Lek and Meow had been quick to offer him their patio as a
kind of office. They told him it’d be better that way, because then they could
keep an eye on proceedings, giving him the benefit of their familiarity with
Thai culture not to mention the insights of their feminine intuition. Not only
that, but they could keep his strength up with that fantastic noodle dish Meow
makes — he remembered, the one he just couldn’t get enough of?
“It doesn’t take your feminine intuition to guess who they
were really planning to keep their eyes on,” Eddie said. “I noticed Meow was
getting pretty silly even before she’d had a taste of the bubbly. Something
about old Trev’s mere presence in Bangkok seems to give her problems with
hormonal balance and everything. Trevor, mind you, doesn’t seem to notice a
thing, in all his youthful wisdom.”
I reckoned Trevor’s sensitivity probably came from all the
gazing sternly off into the distance he liked to do.
“Before long,” Eddie continued, “the champagne was gone,
and everybody was in a good mood. In fact, I was in such a good mood I told
Trevor to come with me to Boon Doc’s and say hello to Leary for old time’s
sake.
“Everybody was happy to see Trevor, especially Dinky Toy.
Next thing you knew she had Trevor in something that looked a lot like a
half-nelson, and I guess she was whispering sweet subversions in his ear,
because one minute I was talking to Leary, and the next I looked around for
Trevor and he was gone.
“That just about sobered me right up. Lek and Meow were
already kind of unhappy I’d taken Trevor out to a bar in the first place, what
with him only twenty-four years old and so clean and polite and everything. And
now I’d misplaced the young scallywag. No problem, I thought — all I have to do
now is misplace myself, probably permanently. Maybe go down to Singapore and ship out as an able-bodied seaman. But what I really did was stay at Boon
Doc’ s a while and drink beer. And I waited for Trevor to come back. Big Toy
and the other girls said they’d seen Dinky Toy and Trevor leave together, but
they had no idea where they’d gone.
“I even phoned the Cheri-Tone to see if he’d wound up back
there. Lek told me he hadn’t, but he’d better, and soon, if I knew what was
good for me. Well, he hasn’t shown up, and she was right, it hasn’t been good
for me.”
“So he’s with Dinky Toy!” I said. “But that’s not what
Trevor says he wants. She’s
older.
And somewhat more experienced, you
could say.”
“That’s right,” Eddie replied. “And that’s not even to
talk about Leary’s Law.”
In the course of Trevor’s quest for the helpmate his
lifeplan demanded, and upon the advice of the eponymous Leary himself, he had
adopted Leary’s Law as a maxim. Not the prime law itself, actually, which is
quite simply * Never get married’, but rather its chief proviso: ‘Never get
married; but if you do, make sure she’s an orphan.’

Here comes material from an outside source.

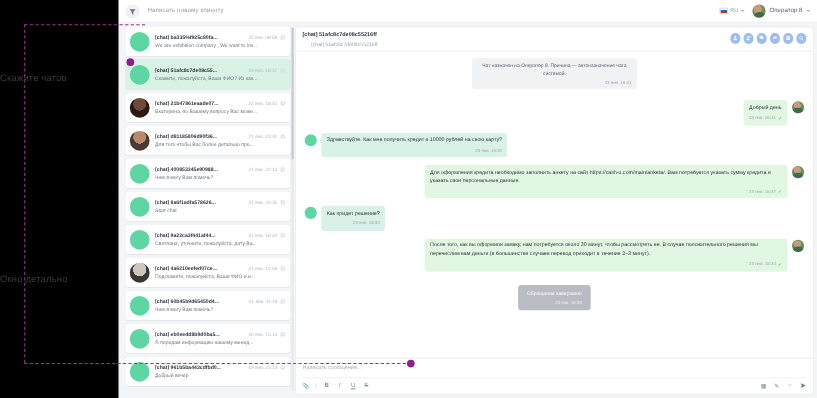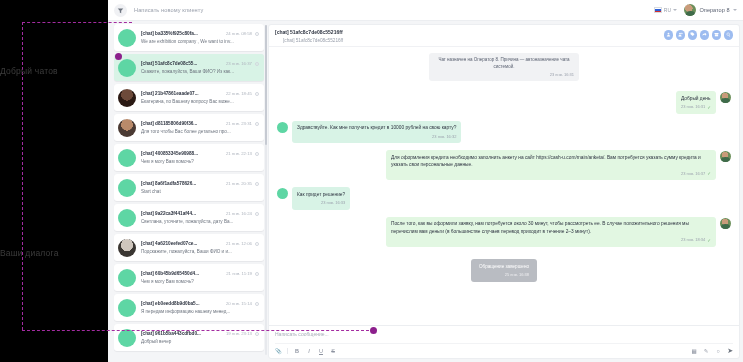"Добрый чатов" div.anno-label { text: Добрый -> Скажите }
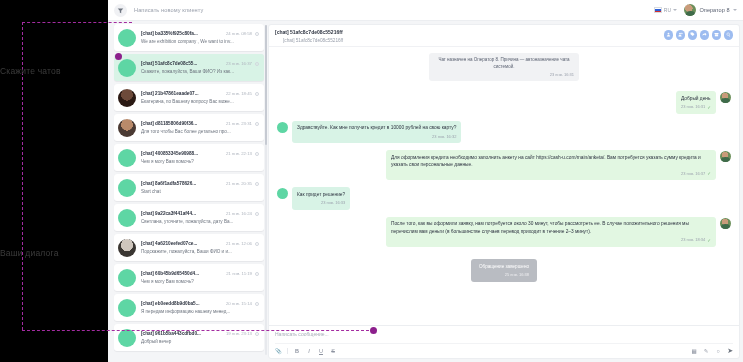"Ваши диалога" div.anno-label { text: Ваши диалога -> Окно детально }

“Dinky Toy’s got more brothers, sisters, uncles, aunts,
and cousins than she has snapshots of men who got away,” Eddie continued,
somewhat unkindly, “and that’s more than just a few.”
“So what’s Trevor doing with her, then?”
“Are you kidding? Leary’s Law, computerized shopping
lists, carefully selected criteria of the ideal wife — this is all whistling in
the wind. You take one nice single young man of Trevor’s age and background,
not to mention wisdom; you take a guy like that and you get him engineering
traffic in Kuwait for — what is it now ? — two and a half years; you bring him
to Bangkok and you feed him champagne for breakfast and then a double gin and
tonic for lunch; you let Dinky Toy catch wind of all this and let her get
within range when she’s had a good sleep and she’s wearing her new dress...”
“I see what you mean,” I conceded. “But now it seems Meow
is also dead keen on this specimen, though Trevor hasn’t noticed this state of
affairs as yet. Why don’t you do your little sister-in-law a favor and set him
straight? She isn’t exactly an orphan, but the family’ s not that big. And
there’s always you to take some of the heat off.”